Scott MacKenzie
- Born: 21 July 1980 (age 45)
- Sport country: Scotland
- Professional: 2000/2001, 2003–2009, 2011/2012
- Highest ranking: 59 (2006/2007)
- Best ranking finish: Last 16 (x1)

= Scott MacKenzie (snooker player) =

Scottish snooker player

Scott MacKenzie (born 21 July 1980) is a Scottish former professional snooker player who lives in Renfrewshire.

==Career==
MacKenzie's first appearance at a ranking event came at the 2004 Daily Record Players Championship. He beat James Wattana in the final qualifying round before losing 5–1 to Marco Fu in the first round proper. He reached the last 16 of a ranking event for the first time in his career at the 2006 China Open. He won four qualifying matches to secure a place in the tournament, culminating in a 5–2 defeat of Ian McCulloch. In Beijing, he saw off wildcard Li Hang 5–2 then stunned Matthew Stevens 5–4 before losing 5–0 to eventual champion Mark Williams.

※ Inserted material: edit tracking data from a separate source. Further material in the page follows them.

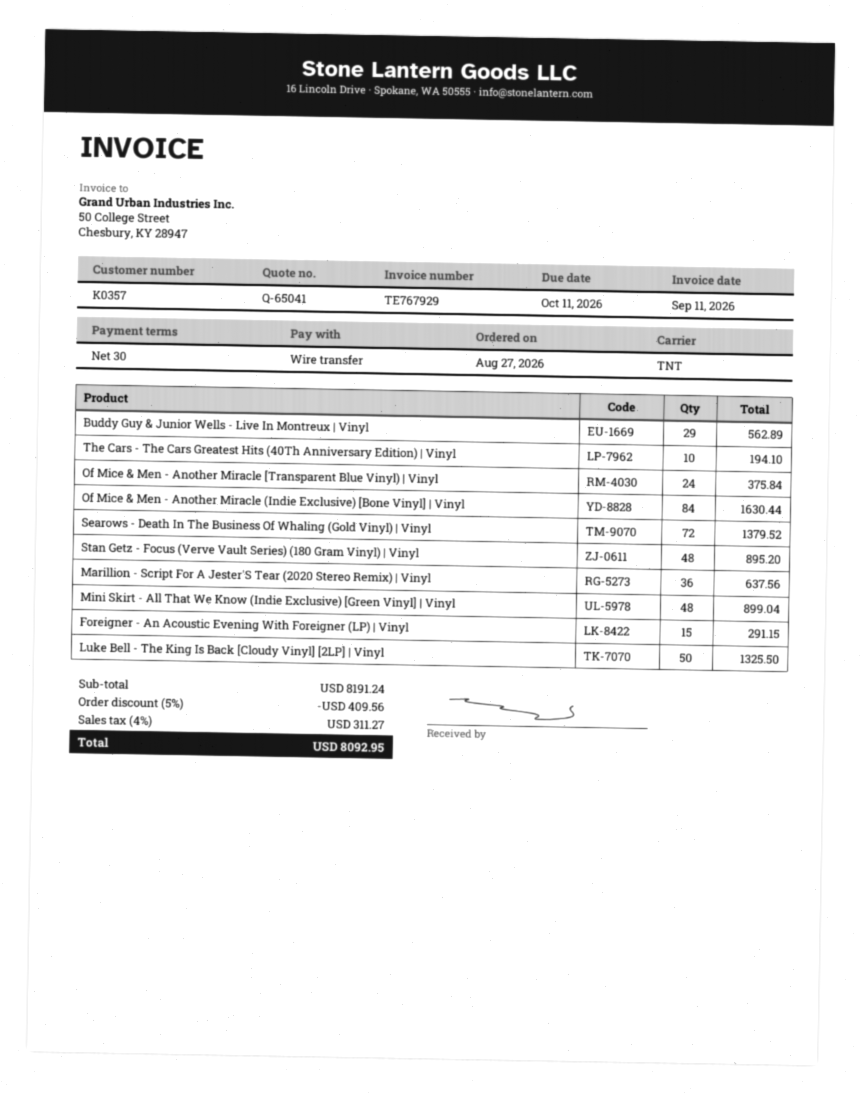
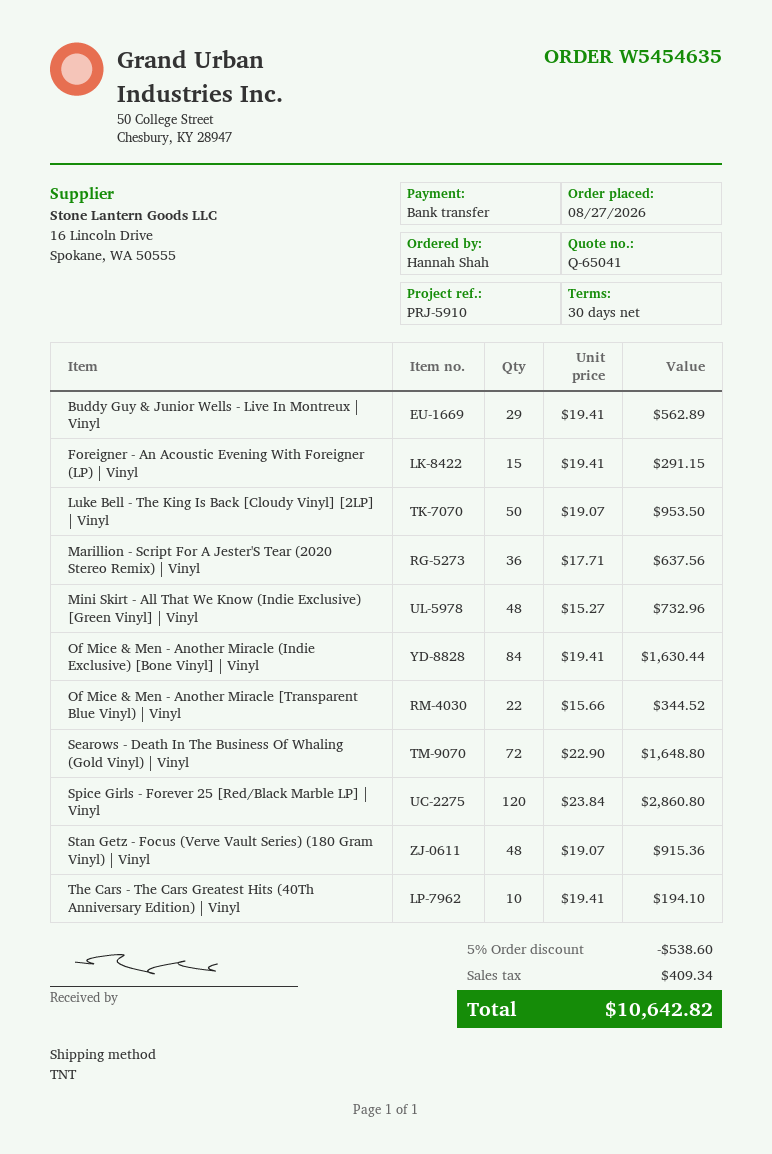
Of Mice & Men - Another Miracle [Transparent Blue Vinyl) | Vinyl: 24 for 375.84 -> 22 for 344.52
Searows - Death In The Business Of Whaling (Gold Vinyl) | Vinyl: 72 for 1379.52 -> 72 for 1648.80
Stan Getz - Focus (Verve Vault Series) (180 Gram Vinyl) | Vinyl: 48 for 895.20 -> 48 for 915.36
Mini Skirt - All That We Know (Indie Exclusive) [Green Vinyl] | Vinyl: 48 for 899.04 -> 48 for 732.96
Luke Bell - The King Is Back [Cloudy Vinyl] [2LP] | Vinyl: 50 for 1325.50 -> 50 for 953.50
Spice Girls - Forever 25 [Red/Black Marble LP] | Vinyl: none -> 120 for 2860.80
discount: 5% = 409.56 -> 5% = 538.60
tax: 311.27 -> 409.34
total: 8092.95 -> 10642.82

MacKenzie enjoyed a superb run in the 2006 UK Championship with wins over Dene O'Kane and Tom Ford in the qualifiers which set up a last 48 meeting with Michael Holt whom he defeated 9–0. He then played reigning world champion Graeme Dott in his first appearance in a televised match. MacKenzie's journey ended there as Dott ran out a 9–2 winner. The remainder of the season was a disappointment, however, as he was unable to repeat that run and fell three places in the rankings to world number 63.

MacKenzie revealed that he had previously almost quit snooker and even ditched his cue. "After one particularly bad performance I threw my cue away. But my dad convinced me to keep trying. I borrowed a cue from Martin Dziewialtowski and that has really changed things for me."

At the 2009 World Championship MacKenzie announced that if he did not qualify for the event he would hang up his cue and retire from the game for good:
"I'll try not to think about it and I'll approach it the way I would any normal tournament. [...] But I imagine if I'm sitting in the chair one frame away from getting beat and knowing it is my last ever tournament, there will be a few things swirling around my head." Mackenzie lost in the first qualifying round, 10–9 to Wayne Cooper.

His best run of form in the 2011–12 season came in qualifying for the first ranking event, the Australian Goldfields Open. He beat Stuart Carrington, Andy Hicks and Tony Drago, before losing to former world champion Ken Doherty 5–2 in the final qualifying round. MacKenzie played in 10 of the 12 minor-ranking Players Tour Championship events throughout the season reaching, but not progressing past, the last 32 on three occasions. Following his participation in the final PTC event in December, MacKenzie did not enter another tournament. He finished the season outside of the top 64 who retain their places and did not have a spot on the main tour for the 2012–13 season. MacKenzie has not played in a professional tournament since.